If there is one thing I have learned from going out over the years, it’s not how to cure a hangover by noon or how to keep my heels on all night. It’s that girls tell an infinite amount of lies when they are drinking. I don’t know why we do it, but we do. Here is round up of a few classics, and what we actually mean when we tell them.  

  1. “I’m not going to get that drunk tonight.”

I will be the white girl wasted by 10pm and you’ll probably have to flash the bouncer so he’ll let me in.


  1. “I’m only coming to pres.”

Fast forward 3 hours, and I will be 9 people deep on the dancefloor with 4 VKs in each hand, leading the “Cha Cha Slide.”


  1. “That boy I just kissed was fit.”

He definitely wasn’t. He may have been 6ft 3 and wearing a rugby tie, but I was likely confused in a vodka induced haze and he is actually a 4/10 with good lighting and a decent haircut.

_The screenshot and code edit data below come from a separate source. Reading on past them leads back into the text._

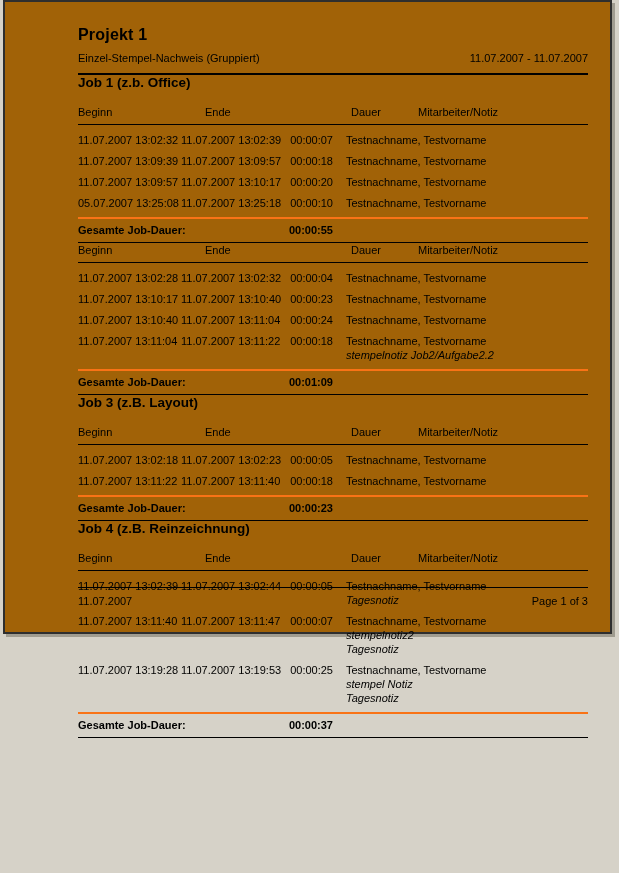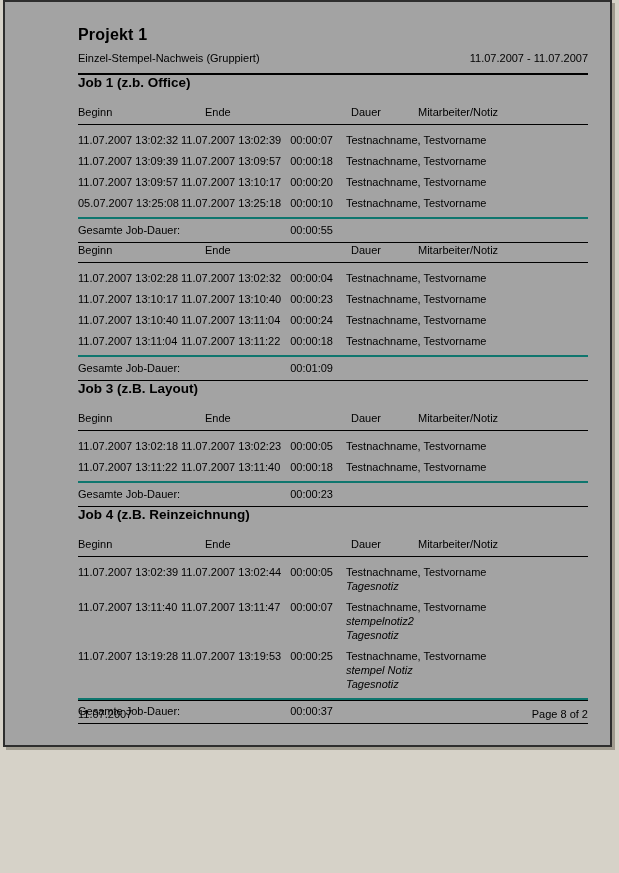"Projekt 1" .page { background: #a3a3a3 -> #a16207; height: 747px -> 634px }
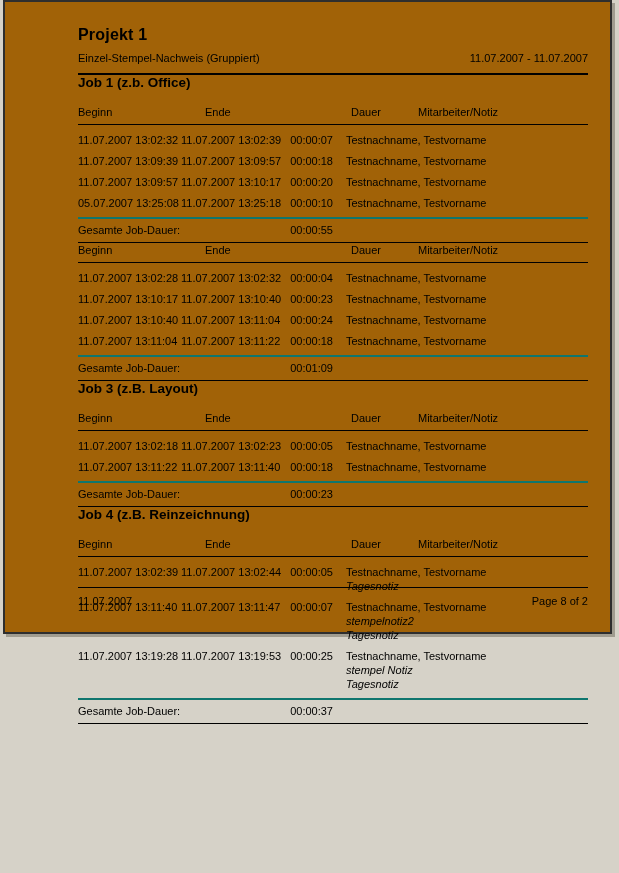"Gesamte Job-Dauer:" .total { border-top: 2px solid #0f766e -> 2px solid #f97316; font-weight: normal -> bold }
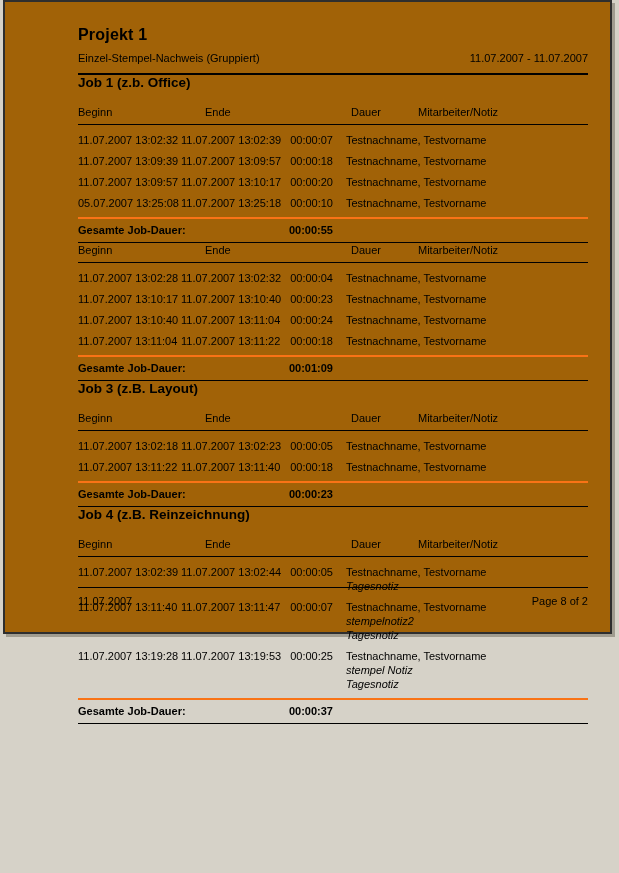"stempelnotiz Job2/Aufgabe2.2" div.note { html: none -> <div>stempelnotiz Job2/Aufgabe2.2</div> }
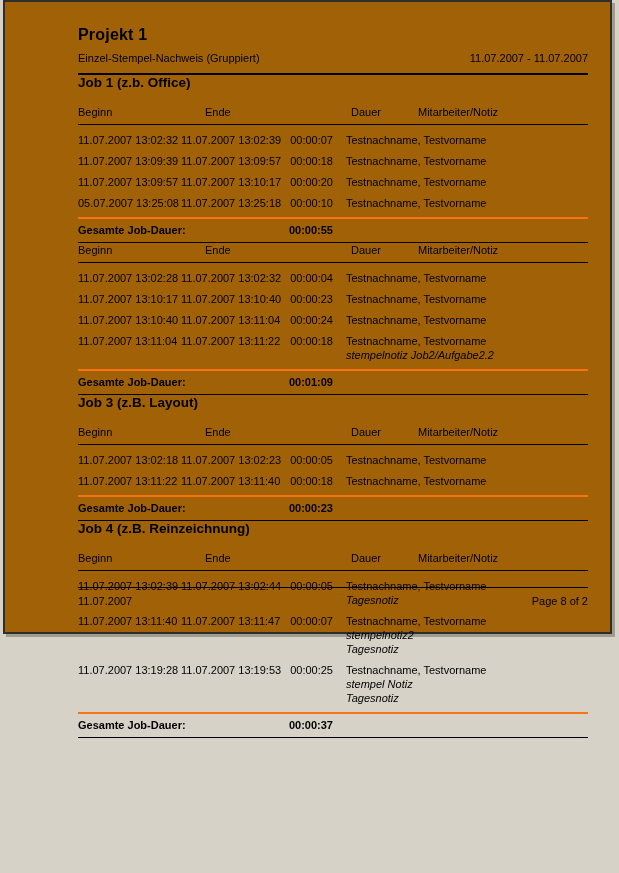"Page 8 of 2" span { text: 8 of 2 -> 1 of 3 }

  1. “I’m going out for some air.”

I am going home with the 4/10 and I’ll be damned if you see me and try to change my mind.



  1. “I couldn’t find anyone, so I just went home.”

I did my absolute best not to bump into anyone as I sprinted from the club.



  1. “We’ll wait right here for you.”

We will stay here for 5 minutes until Britney decides she needs a 5th VK and Ashley hears Despacito playing, and it’s game over. You’re on your own.


  1. “Yes I’ll have another shot!”

One more shot and I am going to vom over the bar, so I am going to throw this over my shoulder and hope no one notices.


  1. “My name is *insert any pretend name here*.”

That is most definitely not my name, and in fact, my name is whatever you want it to be, because I would rather pull out my own eyeballs than give away any personal information to this weird man at the bar.


  1. “I just met the nicest girl in the toilet!”

This girl just helped me zip up my dress and I will never see her again, but for now we are travelling to South East Asia together in the summer and I’m going to her Gran’s for Sunday lunch.


  1.  “I’ll get these drinks!”

I am knee deep in my overdraft, someone sedate me.


  1. “Do you need to pee?”

I need to pee, and no way am I going alone and missing out on an emotional chat in the cubicle about that Amazon advert with the baby and the dog dressed as a lion.


  1. “I don’t mind, we can go home if you want to.”

 Praise the Lord, I have been thinking about chicken nuggets and my slippers since 11pm but I didn’t want to sound like a loser, and now you my friend have taken the fall for us all.


  1. “I’m not even that drunk.”

I am very, very drunk, and likely near death.  


  1. “No, I haven’t texted my ex.”

I might not have texted him, but I have called him 49 times and left voicemails on at least half of those. And yes, I will also delete them in the morning so I can just pretend it didn’t happen.


  1. “Karen is a mess, I’ll take her home.”

 Karen you are a queen, you are my one way ticket out of here and into my bed and I love you.


  1. “I kind of recognise that boy over there.”